The stages have evolved since their introduction and they have been very misunderstood over the past three decades. They were never meant to help tuck messy emotions into neat packages. They are responses to loss that many people have, but there is not a typical response to loss as there is no typical loss. Our grief is as individual as our lives.

The five stages, denial, anger, bargaining, depression and acceptance are a part of the framework that makes up our learning to live with the one we lost. They are tools to help us frame and identify what we may be feeling. But they are not stops on some linear timeline in grief. Not everyone goes through all of them or in a prescribed order. Our hope is that with these stages comes the knowledge of grief ‘s terrain, making us better equipped to cope with life and loss. At times, people in grief will often report more stages. Just remember your grief is an unique as you are.


This first stage of grieving helps us to survive the loss. In this stage, the world becomes meaningless and overwhelming. Life makes no sense. We are in a state of shock and denial. We go numb. We wonder how we can go on, if we can go on, why we should go on. We try to find a way to simply get through each day. Denial and shock help us to cope and make survival possible. Denial helps us to pace our feelings of grief. There is a grace in denial. It is nature’s way of letting in only as much as we can handle. As you accept the reality of the loss and start to ask yourself questions, you are unknowingly beginning the healing process. You are becoming stronger, and the denial is beginning to fade. But as you proceed, all the feelings you were denying begin to surface.


Anger is a necessary stage of the healing process. Be willing to feel your anger, even though it may seem endless. The more you truly feel it, the more it will begin to dissipate and the more you will heal. There are many other emotions under the anger and you will get to them in time, but anger is the emotion we are most used to managing. The truth is that anger has no limits. It can extend not only to your friends, the doctors, your family, yourself and your loved one who died, but also to God. You may ask, “Where is God in this? Underneath anger is pain, your pain. It is natural to feel deserted and abandoned, but we live in a society that fears anger. Anger is strength and it can be an anchor, giving temporary structure to the nothingness of loss. At first grief feels like being lost at sea: no connection to anything. Then you get angry at someone, maybe a person who didn’t attend the funeral, maybe a person who isn’t around, maybe a person who is different now that your loved one has died.

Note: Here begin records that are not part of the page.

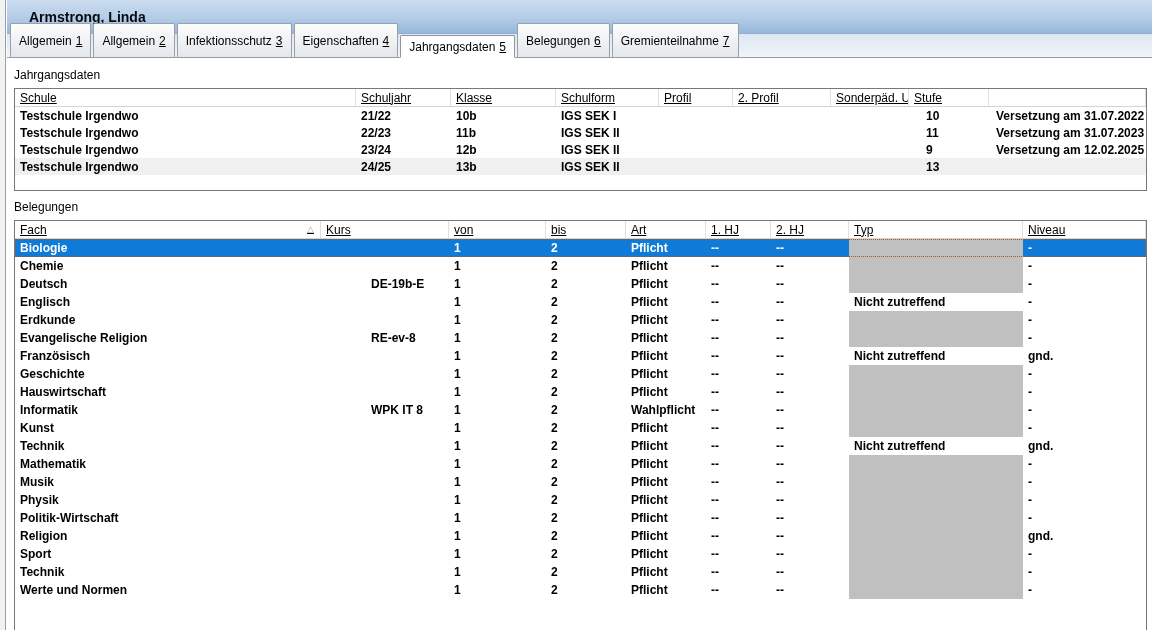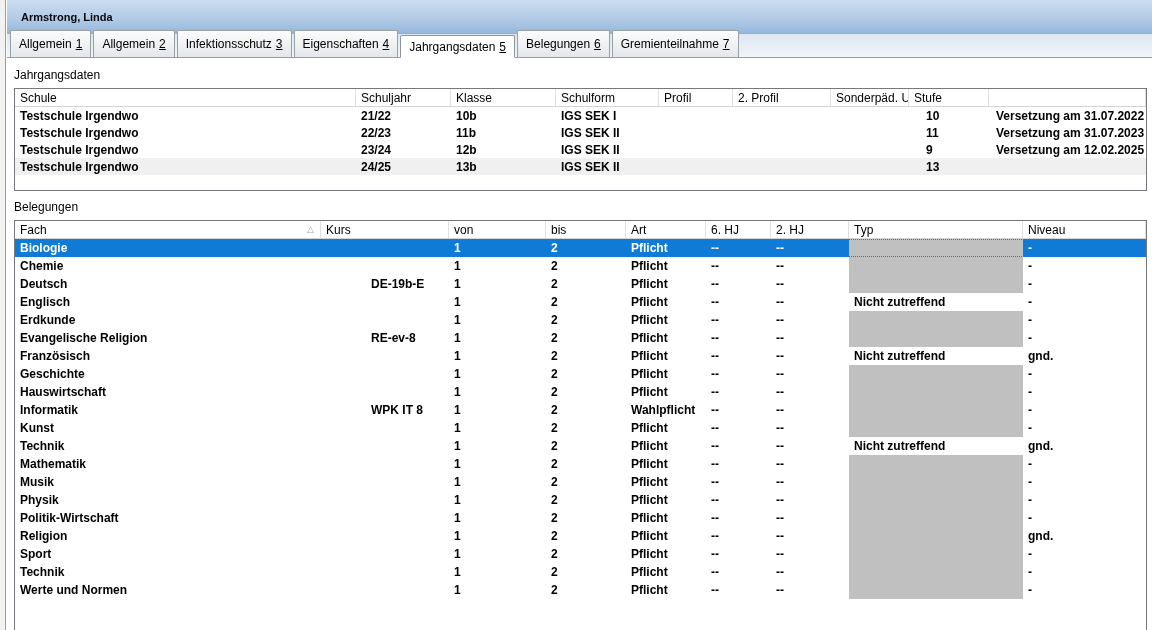--- a/index.html
+++ b/index.html
@@ -26,7 +26,7 @@
     display:flex; align-items:center;
     border-bottom:1px solid #8fb0d4;
   }
-  .titlebar .title { font-weight:bold; font-size:11px; margin-left:14px; color:#05090d; }
+  .titlebar .title { font-weight:bold; font-size:14px; margin-left:22px; color:#05090d; }
 
   
   .tabband {

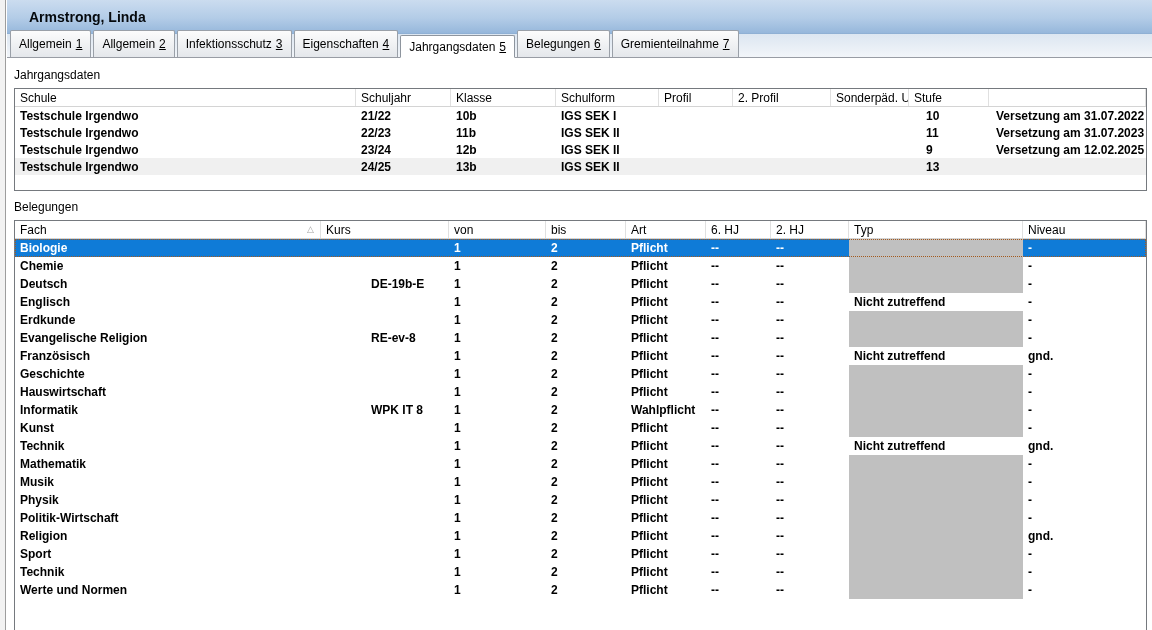--- a/index.html
+++ b/index.html
@@ -36,7 +36,7 @@
     position:relative; z-index:2;
   }
   .tab {
-    height:27px; display:flex; align-items:center;
+    height:34px; display:flex; align-items:center;
     padding:0 8px; margin-right:2px; white-space:nowrap;
     border:1px solid #9aa0a8; border-bottom:none;
     border-radius:2px 2px 0 0;

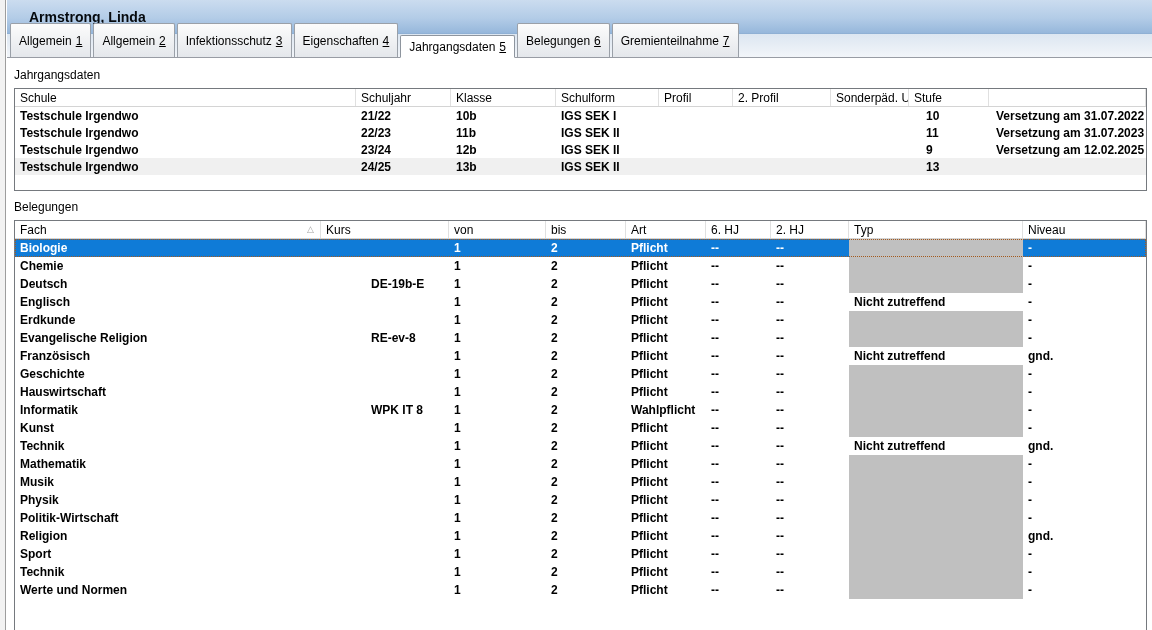--- a/index.html
+++ b/index.html
@@ -63,7 +63,7 @@
   }
   .table.jg { height:103px; margin-top:1px; }
   .table.bg { height:420px; }
-  .thead { display:grid; height:18px; border-bottom:1px solid #d4d4d4; background:#fff; }
+  .thead { display:grid; height:18px; border-bottom:1px solid #d4d4d4; background:#fff;text-decoration:underline; }
   .thead .hcell {
     display:flex; align-items:center; padding:0 5px;
     border-right:1px solid #e0e0e0; overflow:hidden; white-space:nowrap;

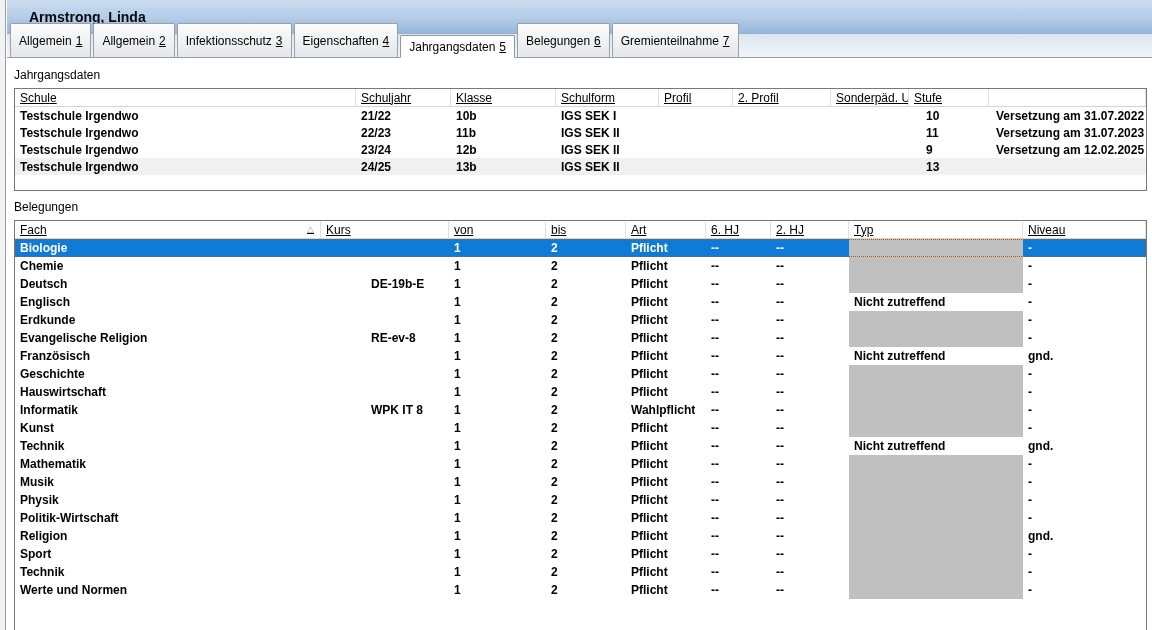--- a/index.html
+++ b/index.html
@@ -213,7 +213,7 @@
           <div class="hcell">von</div>
           <div class="hcell">bis</div>
           <div class="hcell">Art</div>
-          <div class="hcell">6. HJ</div>
+          <div class="hcell">1. HJ</div>
           <div class="hcell">2. HJ</div>
           <div class="hcell">Typ</div>
           <div class="hcell">Niveau</div>

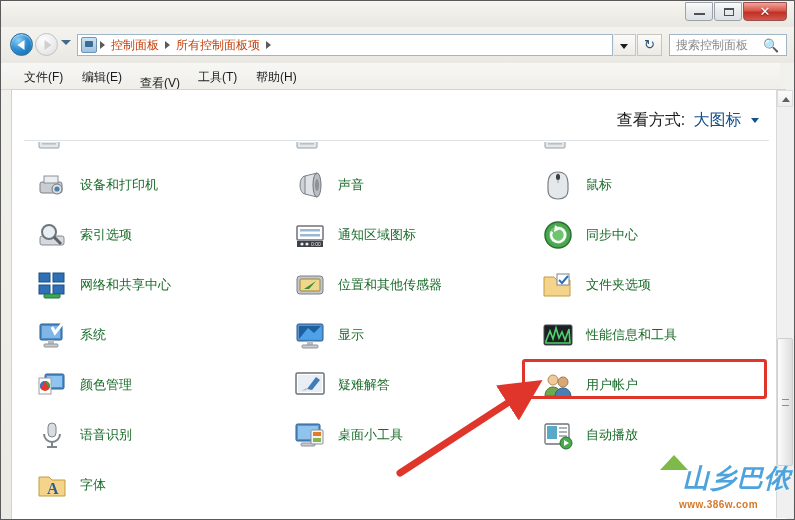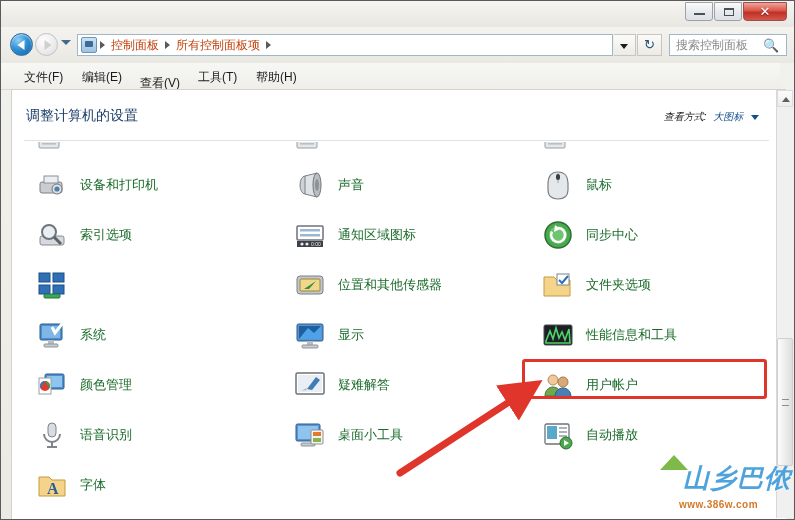--- a/index.html
+++ b/index.html
@@ -515,7 +515,6 @@
   <div id="content">
 
     <div id="content-header">
-      <div id="page-title">调整计算机的设置</div>
 
       <div id="view-select">
         <span id="view-label">查看方式:</span>

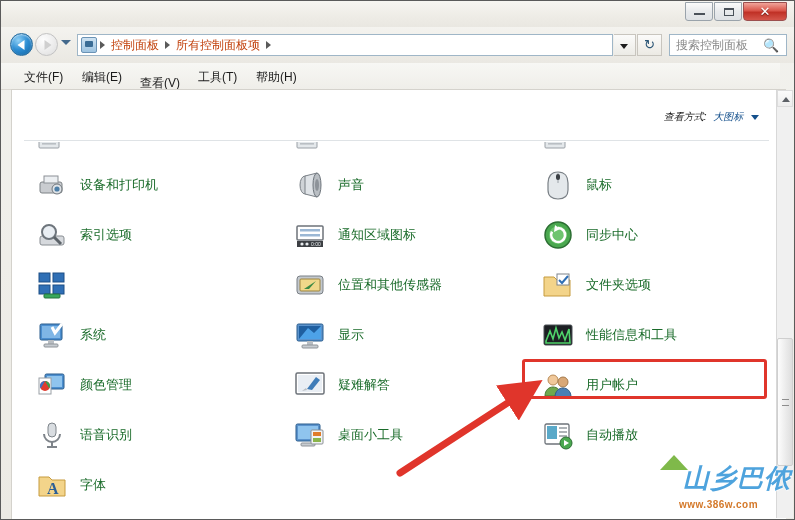--- a/index.html
+++ b/index.html
@@ -294,10 +294,9 @@
   #view-select {
     position: absolute;
     right: 28px; top: 20px;
-    font-size: 10px;
+    font-size: 16px;
     white-space: nowrap;
     cursor: default;
-    font-style: italic;
   }
   #view-label { color: #1b1b1b; }
   #view-value { color: #14508c; margin-left: 4px; }

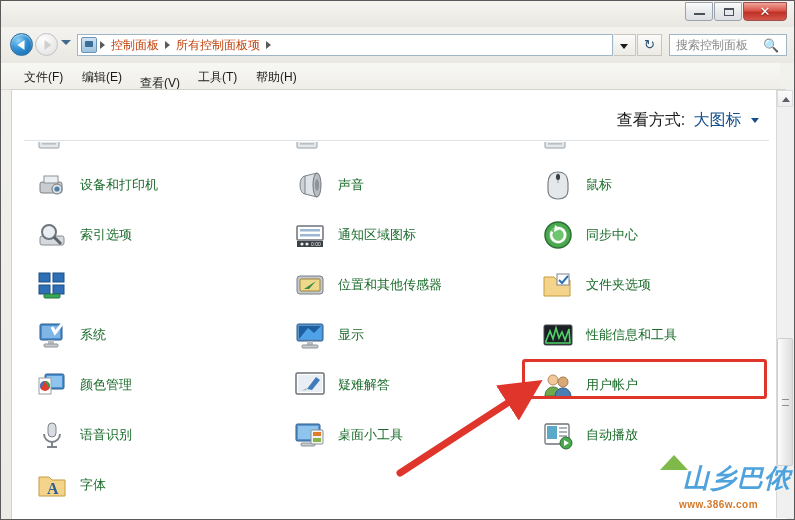--- a/index.html
+++ b/index.html
@@ -558,6 +558,7 @@
                 <rect x="17" y="16" width="11" height="9" fill="#2f6fb5" stroke="#1d4f86"></rect>
                 <rect x="8" y="25" width="16" height="4" rx="1" fill="#39a85b" stroke="#26743f"></rect>
               </svg></span>
+            <span class="glabel">网络和共享中心</span>
           </div>
           <div class="gitem">
             <span class="gicon"><svg viewBox="0 0 32 32" width="32" height="32">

Suddenly you have a structure – – your anger toward them. The anger becomes a bridge over the open sea, a connection from you to them. It is something to hold onto; and a connection made from the strength of anger feels better than nothing.We usually know more about suppressing anger than feeling it. The anger is just another indication of the intensity of your love.


Before a loss, it seems like you will do anything if only your loved one would be spared. “Please God, ” you bargain, “I will never be angry at my wife again if you’ll just let her live.” After a loss, bargaining may take the form of a temporary truce. “What if I devote the rest of my life to helping others. Then can I wake up and realize this has all been a bad dream?” We become lost in a maze of “If only…” or “What if…” statements. We want life returned to what is was; we want our loved one restored. We want to go back in time: find the tumor sooner, recognize the illness more quickly, stop the accident from happening…if only, if only, if only. Guilt is often bargaining’s companion. The “if onlys” cause us to find fault in ourselves and what we “think” we could have done differently. We may even bargain with the pain. We will do anything not to feel the pain of this loss. We remain in the past, trying to negotiate our way out of the hurt. People often think of the stages as lasting weeks or months. They forget that the stages are responses to feelings that can last for minutes or hours as we flip in and out of one and then another. We do not enter and leave each individual stage in a linear fashion. We may feel one, then another and back again to the first one.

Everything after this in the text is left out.